The ruling by the Eastern District of Louisiana District Court, insofar as its logic was affirmed by the Court of Appeals, holds precedential authority in the Fifth District (Texas, Louisiana, Mississippi) and persuasive authority in other U.S. Circuits (see, e.g., favourable analysis in the Northern and Central Districts of Illinois). However, this ruling has subsequently been read narrowly by the same Eastern District court (holding there must be “ample record evidence” the government neglected its duty to maintain waterways implicated in flooding).  

Key facts 

Under the Federal Tort Claims Act (FTCA; 28 USC §171), the U.S. government is immune from liability if its (in)action can be classified as a discretionary function (i.e., a policy decision left to an agency via legislation) rather than a specifically delegated ministerial duty not executed with due care.  

Under the Flood Control Act (FCA; 33 USC §702c), the U.S. government is immune from liability for damage stemming from its flood control efforts.  

The U.S. Army Corps of Engineers’ (Corps) were charged with construction, maintenance, and operation of the Mississippi River Gulf Outlet (MRGO), a navigational channel. This mandate was separate from the Corps’ efforts directed at flood control and levee construction and maintenance in southern Louisiana.  

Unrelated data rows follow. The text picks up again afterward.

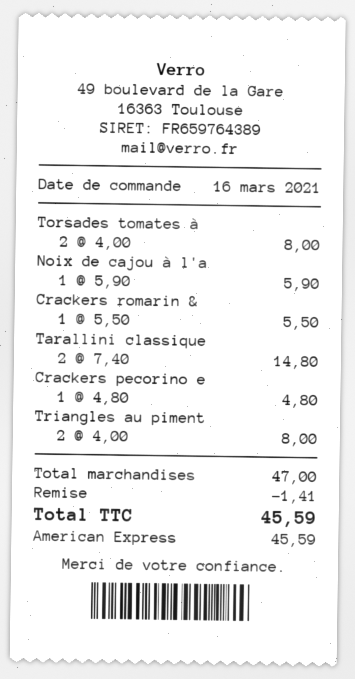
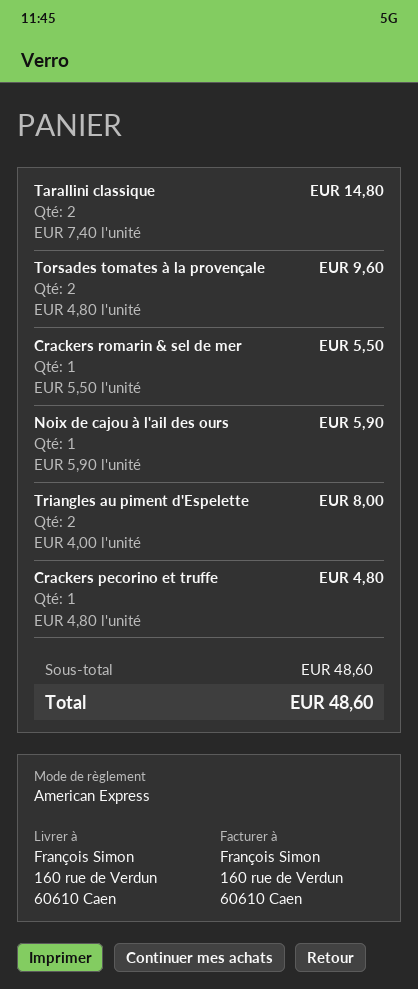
Torsades tomates à: 2 x 4.00 = 8.00 -> 2 x 4.80 = 9.60
subtotal: 47.00 -> 48.60
discount: 1.41 -> none
total: 45.59 -> 48.60

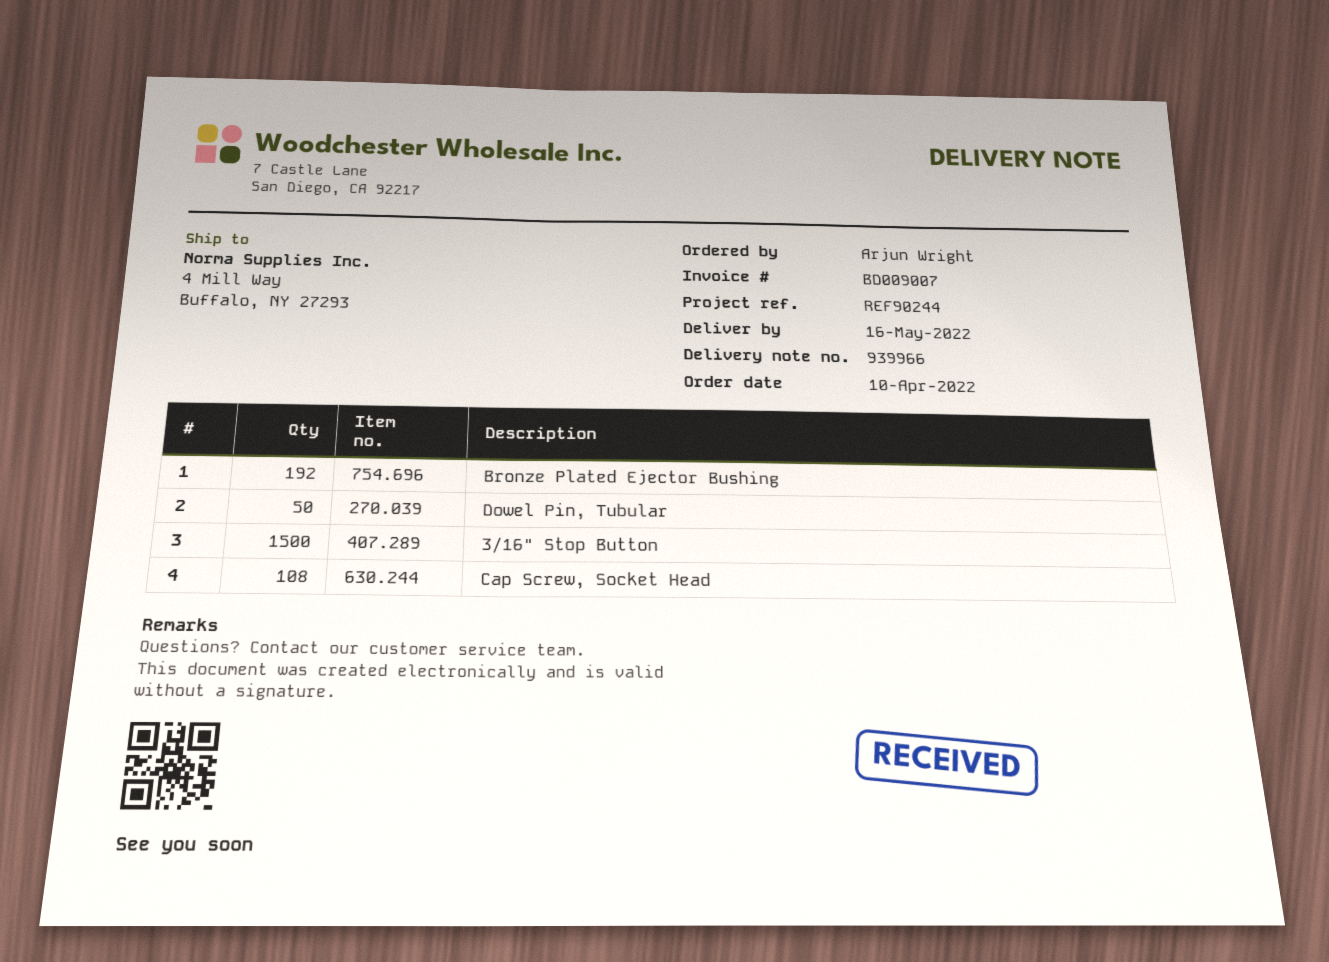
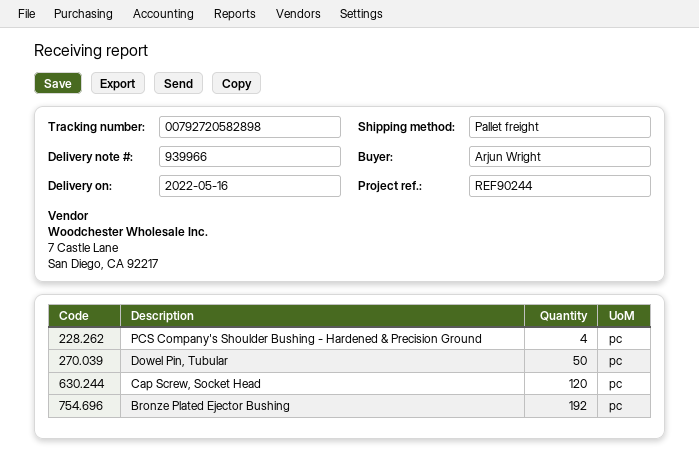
3/16" Stop Button: 1500 -> none
Cap Screw, Socket Head: 108 -> 120
PCS Company's Shoulder Bushing - Hardened & Precision Ground: none -> 4

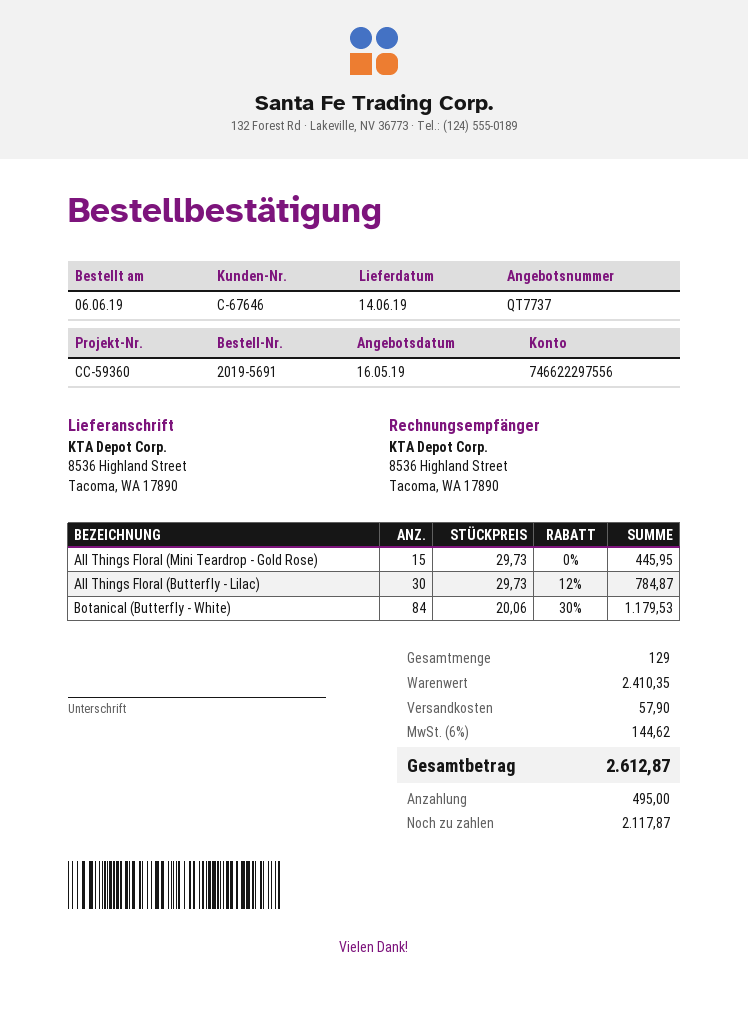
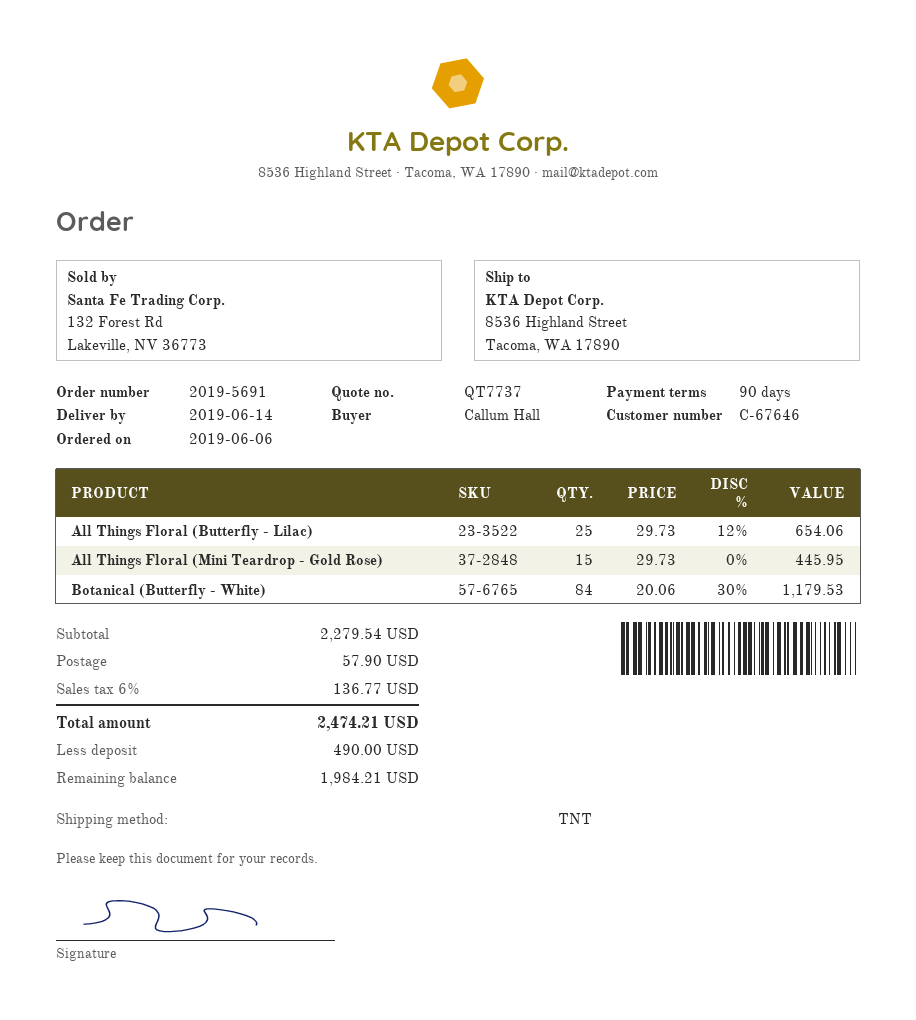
All Things Floral (Butterfly - Lilac): 30 x 29.73 - 12% = 784.87 -> 25 x 29.73 - 12% = 654.06
subtotal: 2410.35 -> 2279.54
tax: 6% = 144.62 -> 6% = 136.77
total: 2612.87 -> 2474.21
deposit: 495.00 -> 490.00
balance: 2117.87 -> 1984.21

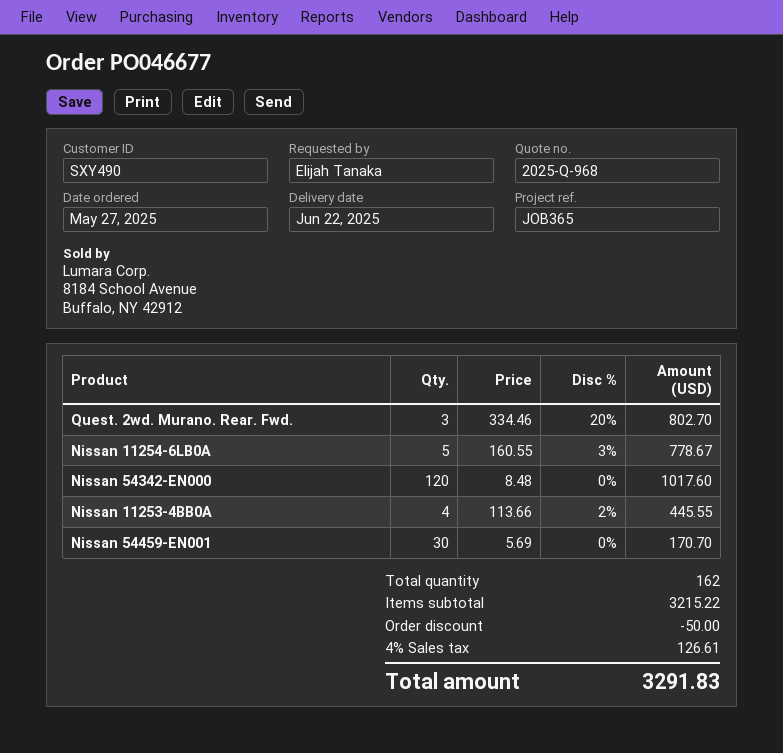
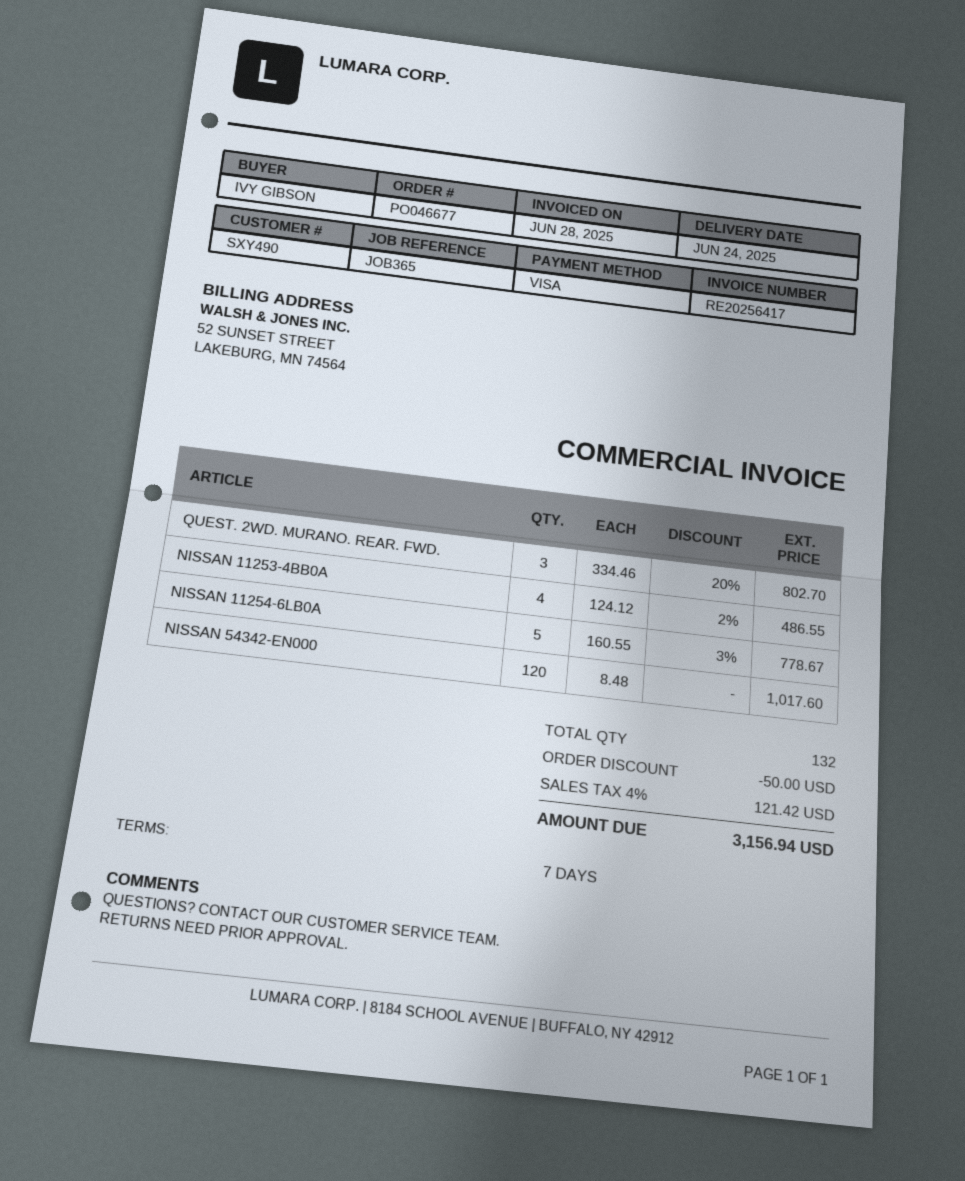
delivery date: 2025-06-22 -> 2025-06-24
ordered by: Elijah Tanaka -> IVY GIBSON
Nissan 11253-4BB0A: 4 x 113.66 - 2% = 445.55 -> 4 x 124.12 - 2% = 486.55
Nissan 54459-EN001: 30 x 5.69 = 170.70 -> none
total quantity: 162 -> 132
tax: 4% = 126.61 -> 4% = 121.42
total: 3291.83 -> 3156.94

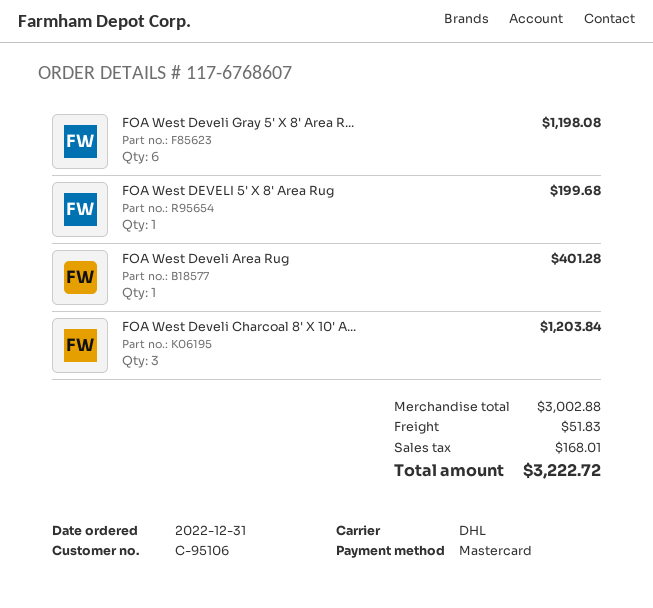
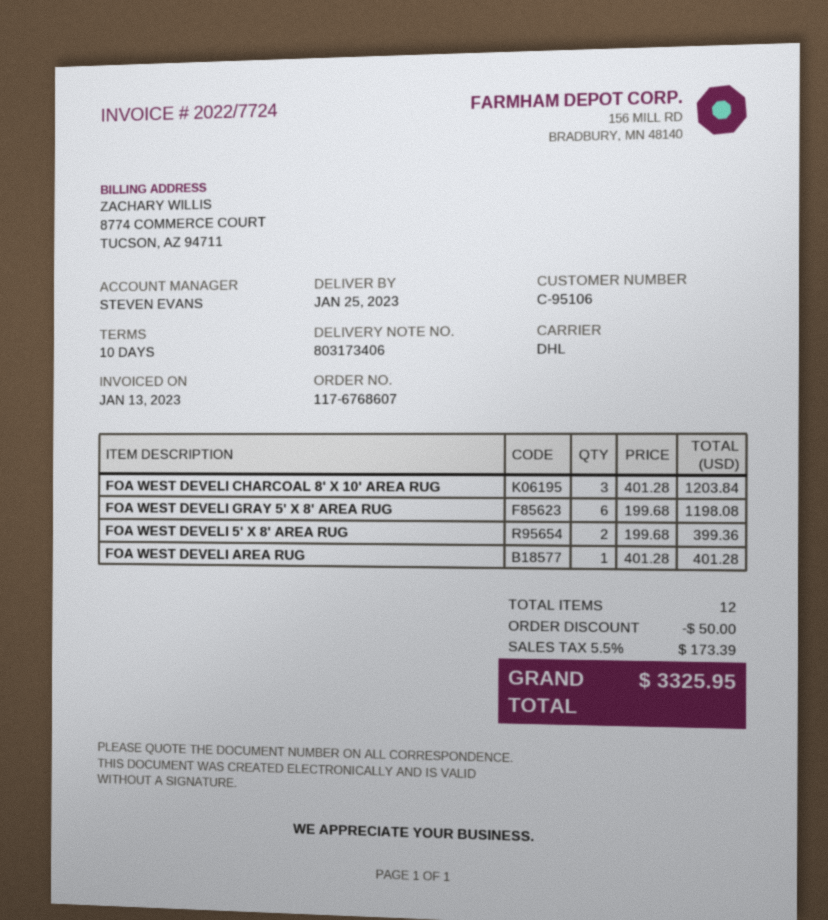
FOA West DEVELI 5' X 8' Area Rug: 1 for 199.68 -> 2 for 399.36
discount: none -> 50.00
shipping: 51.83 -> none
tax: 168.01 -> 173.39
total: 3222.72 -> 3325.95

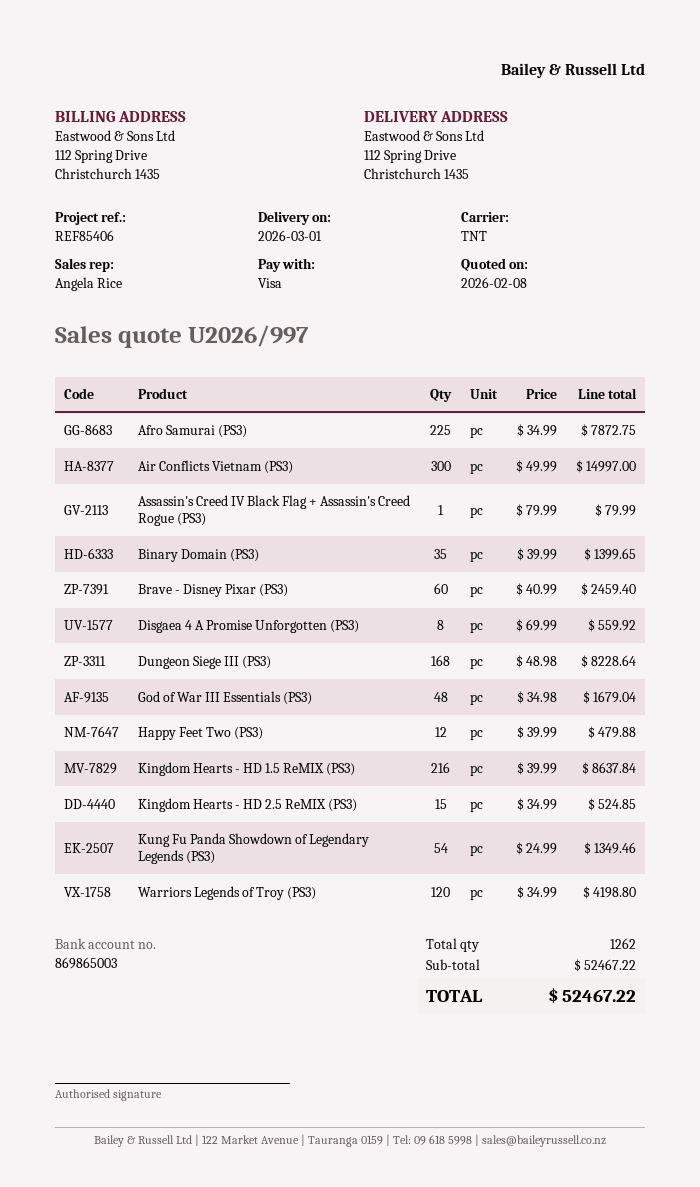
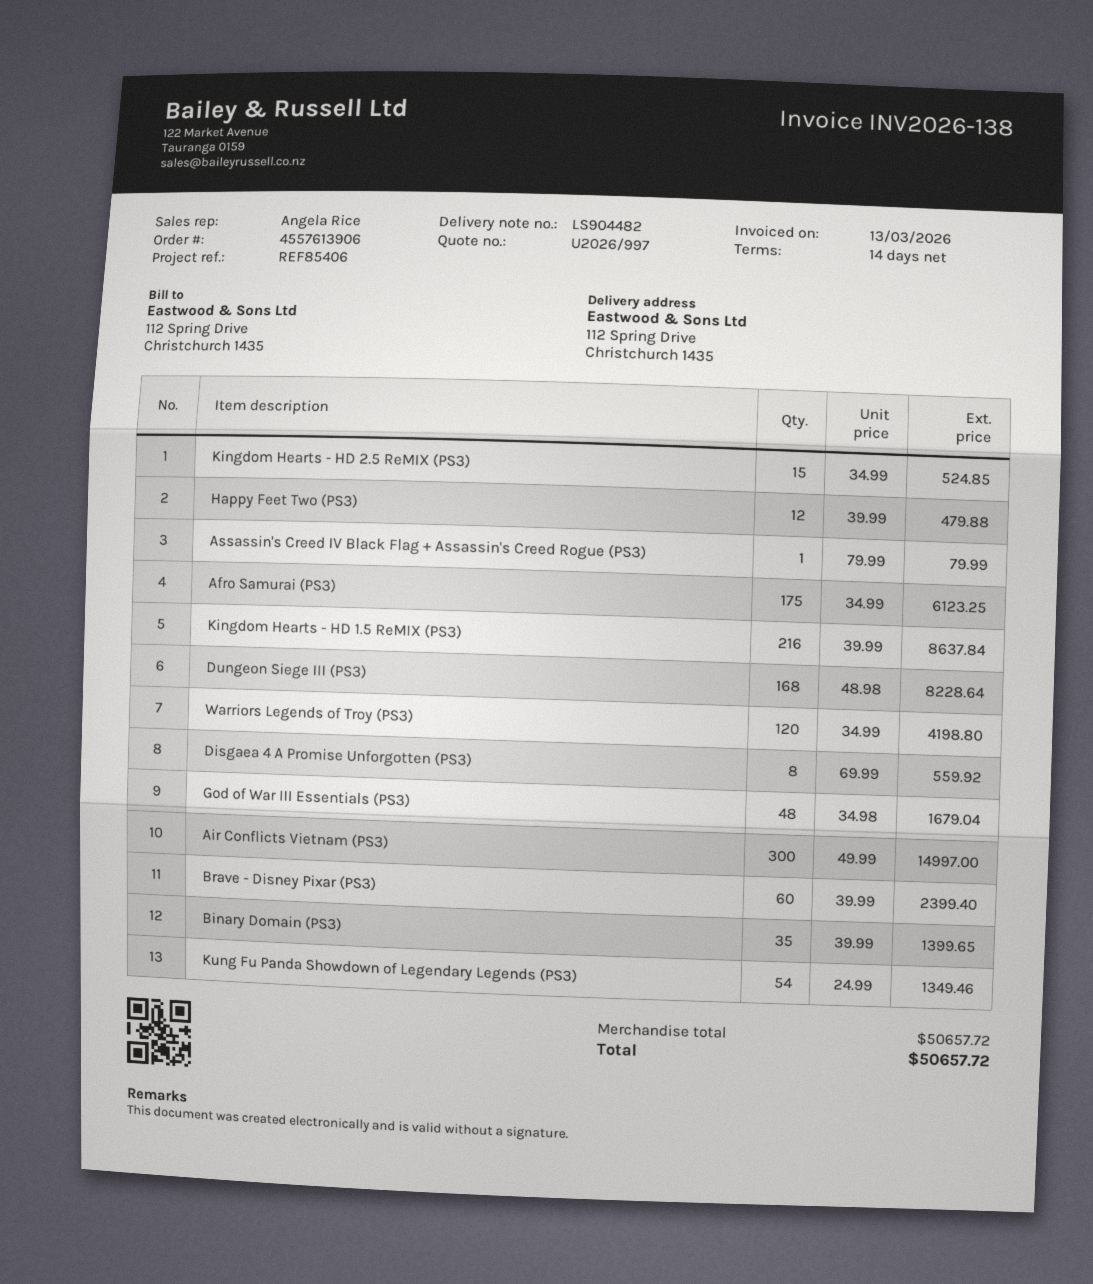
Afro Samurai (PS3): 225 x 34.99 = 7872.75 -> 175 x 34.99 = 6123.25
Brave - Disney Pixar (PS3): 60 x 40.99 = 2459.40 -> 60 x 39.99 = 2399.40
subtotal: 52467.22 -> 50657.72
total: 52467.22 -> 50657.72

Over decades, the Corps failed to prevent the MRGO from expanding well beyond its intended width, destroying wetlands which are protective against storm surges. This in contravention of the National Environmental Policy Act and despite repeated internal and external reports warning of the danger of not shoring up the MRGO’s banks. This failure was a substantial cause of the breach of a levee, leading to catastrophic flooding of St. Bernard parish in the New Orleans metropolitan area.  

Previous instances  

This case relies on Central Green v. United States (U.S. Supreme Court, 2001), wherein Justice Stevens held that the U.S. was not entitled to immunity under the FCA from damage caused by any and all flood waters. Instead, the government must show that flooding is connected with projects serving a primarily flood control purpose, in order for mismanagement of such projects to grant immunity.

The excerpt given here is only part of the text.